Finally, a best-seller

In October 2024, I will get to Sydney.

Or, more precisely, over the previous 3 years leading to October 2024, I will have walked the 10,500 miles theoretically needed to get there in a straight line, a rate of about 8.5 miles every day, or a new pair of boots every six months. Obviously, I will most likely still be somewhere in the GU postcode of Great Britain, but you get the idea.

I’m not making any point here other than to say that I take a reasonable amount of exercise. In a world in which many people pay large amounts of money to run nowhere on a treadmill in a sweaty room, I still walk outside. It is cheaper, healthier and far more self-righteous. It is also a neat way of doing nothing. ‘Thinking is generally thought of as doing nothing in our production-oriented culture,’ said Rebecca Solnit in her History of Walking, ‘and doing nothing is hard to do. It’s best done by disguising it as doing something, and the something closest to doing nothing is walking’.

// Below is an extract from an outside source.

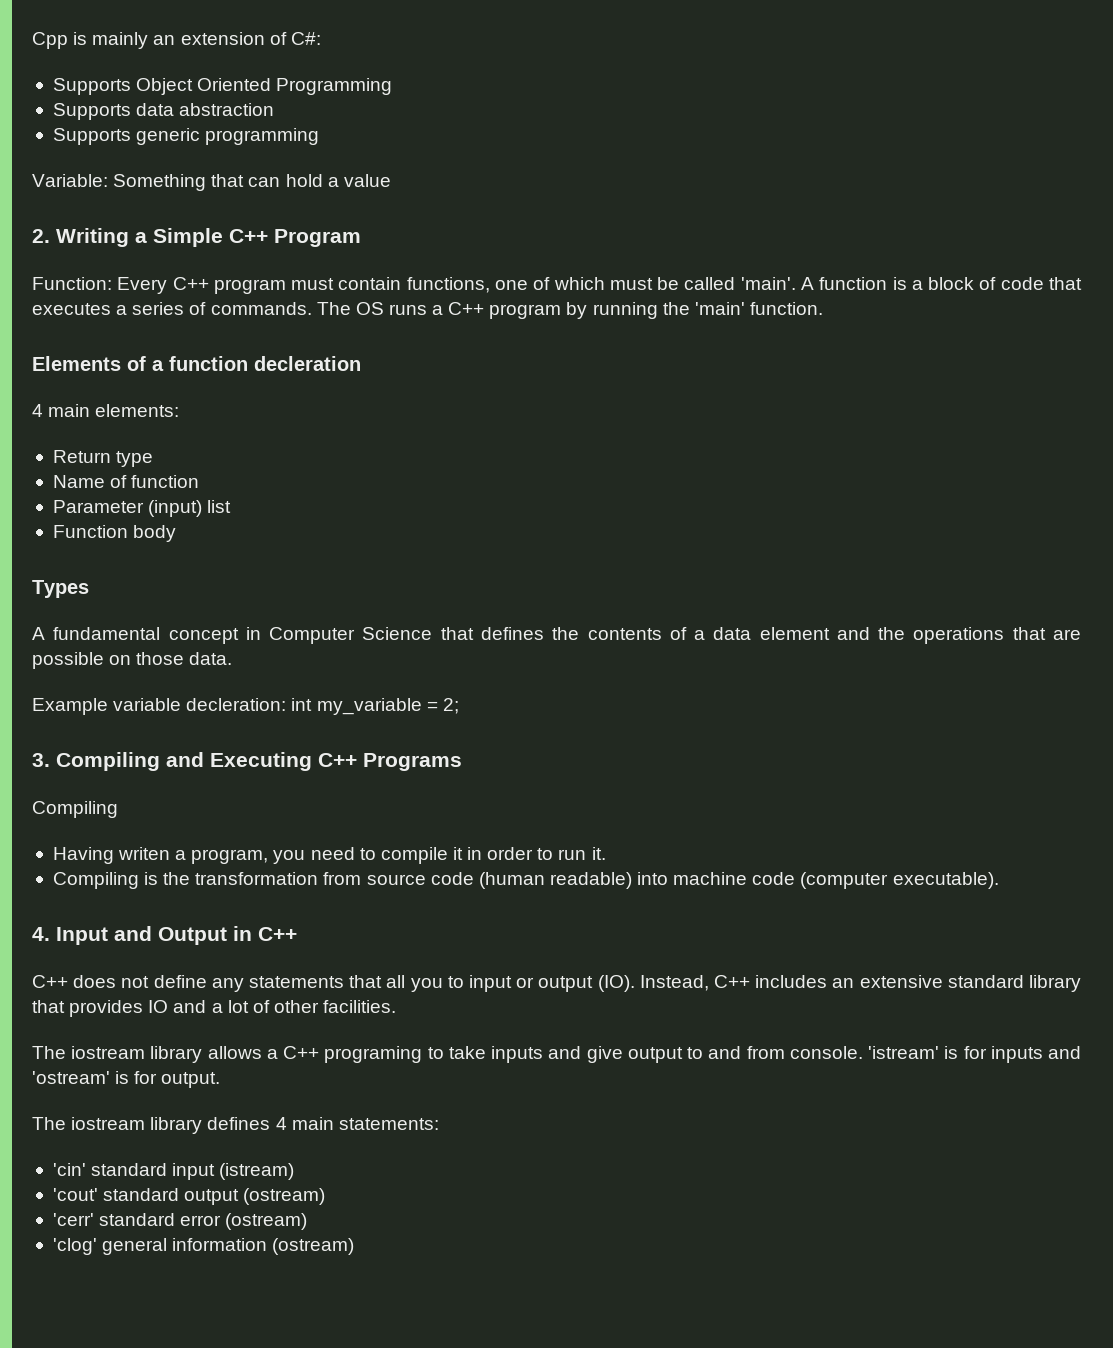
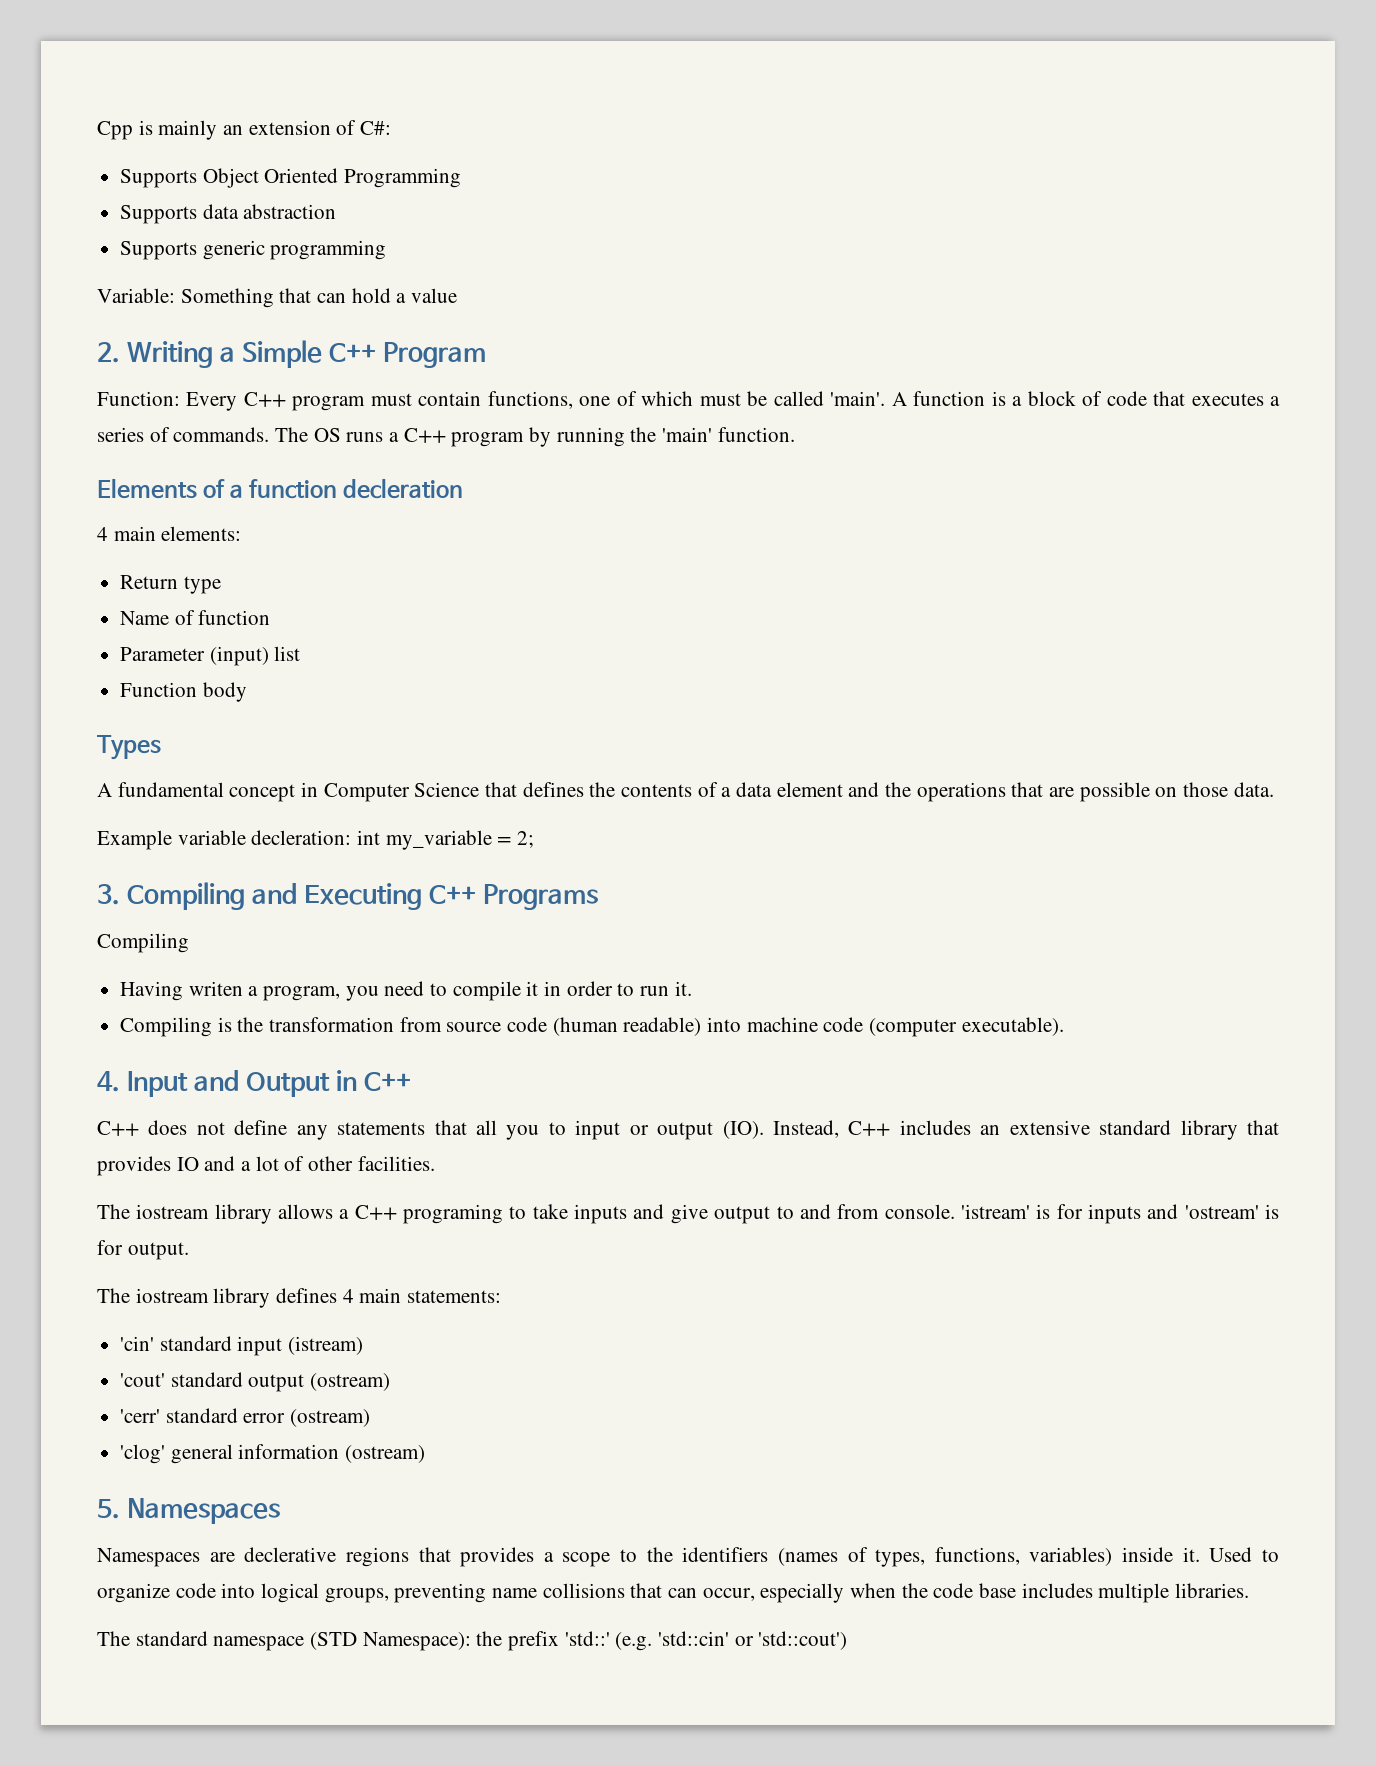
(355, 1246) none -> [97,1498,281,1524] [97,1547,1279,1567] [97,1583,1250,1603] [97,1631,848,1651] // 5. Namespaces // Namespaces are declerative regions that provides a scope to the identifiers (names of types, functions, variables) inside it. Used to organize code into logical groups, preventing name collisions that can occur, especially when the code base includes multiple libraries. // The standard namespace (STD Namespace): the prefix 'std::' (e.g. 'std::cin' or 'std::cout')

Exercise, I suspect, has also prevented me from becoming much larger than is good for me. As my wife, my best man and my GP never tire of pointing out, I have always been someone who is prone to running to surplus poundage. I love food and food, it seems, loves me, at least to the extent of sticking around in my system and making me look big. Show me a pie, and I will show you where a pie once was; offer me seconds, and you will swiftly discover that there aren’t any. I appear to be someone for whom the recommended BMI is like an ever-receding lantern on the moor of life, something that just happens to other people.

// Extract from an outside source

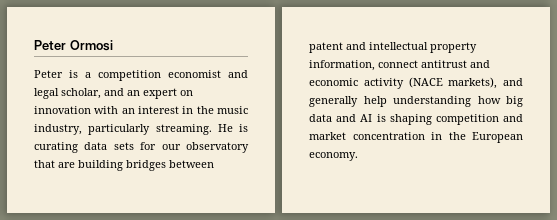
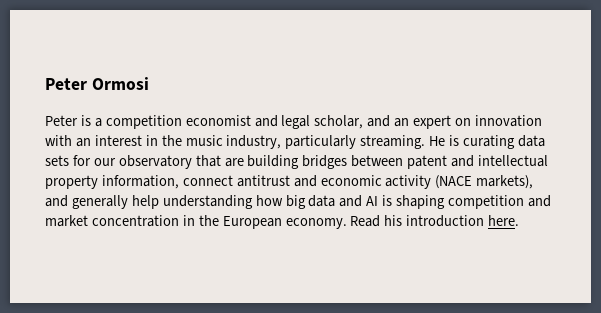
(358, 156) none -> [350,215,520,227] Read his introduction here.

Not any more it’s not. These days, I am a changed man, and I will tell you how.

A bit of background. On my long 2022 walk, I lost 11 kgs, all of which I had put on within the ensuing summer of barbecue, balti and beer. This spring, I lost 6 kgs almost overnight when a rotten mussel rampaged around my insides in a Lochinver bed-and-breakfast, and nearly did for me. All of that was back on within the month.

Right now, August 30th, I have lost all of it again, and even an extra kilo. You’ll presumably want to know how.

Two months ago, our 20 year old Dualit toaster breathed its last. It had already nearly burned the house down twice when the timer stuck, and it had a nasty habit of trapping bread in its furnace and then suddenly igniting the whole place. One day, it did it once too often, and it was dismissed from the kitchen. For various reasons, including meanness, idleness and possibly environmental virtue signalling, we have never replaced it. And it turned out that, before it died, I would come back from my late afternoon dog walk each and every day and subconsciously make two bits of toast for myself, one with marmite and one with peanut butter. Which meant that, every afternoon, I would ingest approximately 433 calories that I never even know about, still less worried over. And if you look at that in terms of what an average adult male should eat each day, it adds not far short of 20% to it. All innocent. All while I wasn’t looking. All without me even knowing.

It has joyful consequences. Trousers that I haven’t worn for a decade pressed back into service. Teeshirts that once made me look like Family Guy now not even embarrassing. Mirrors that don’t make me sad.

All I need to do now is to string out the loss of my toaster into a full length diet book. With half the world wearing Zoe patches on their arms, and the other half refusing to eat anything that’s ever met a calorie, still less absorbed one, it will surely fly to the summit of the Sunday Times non-fiction best seller list.

Farewell nature writing. You were good while you lasted.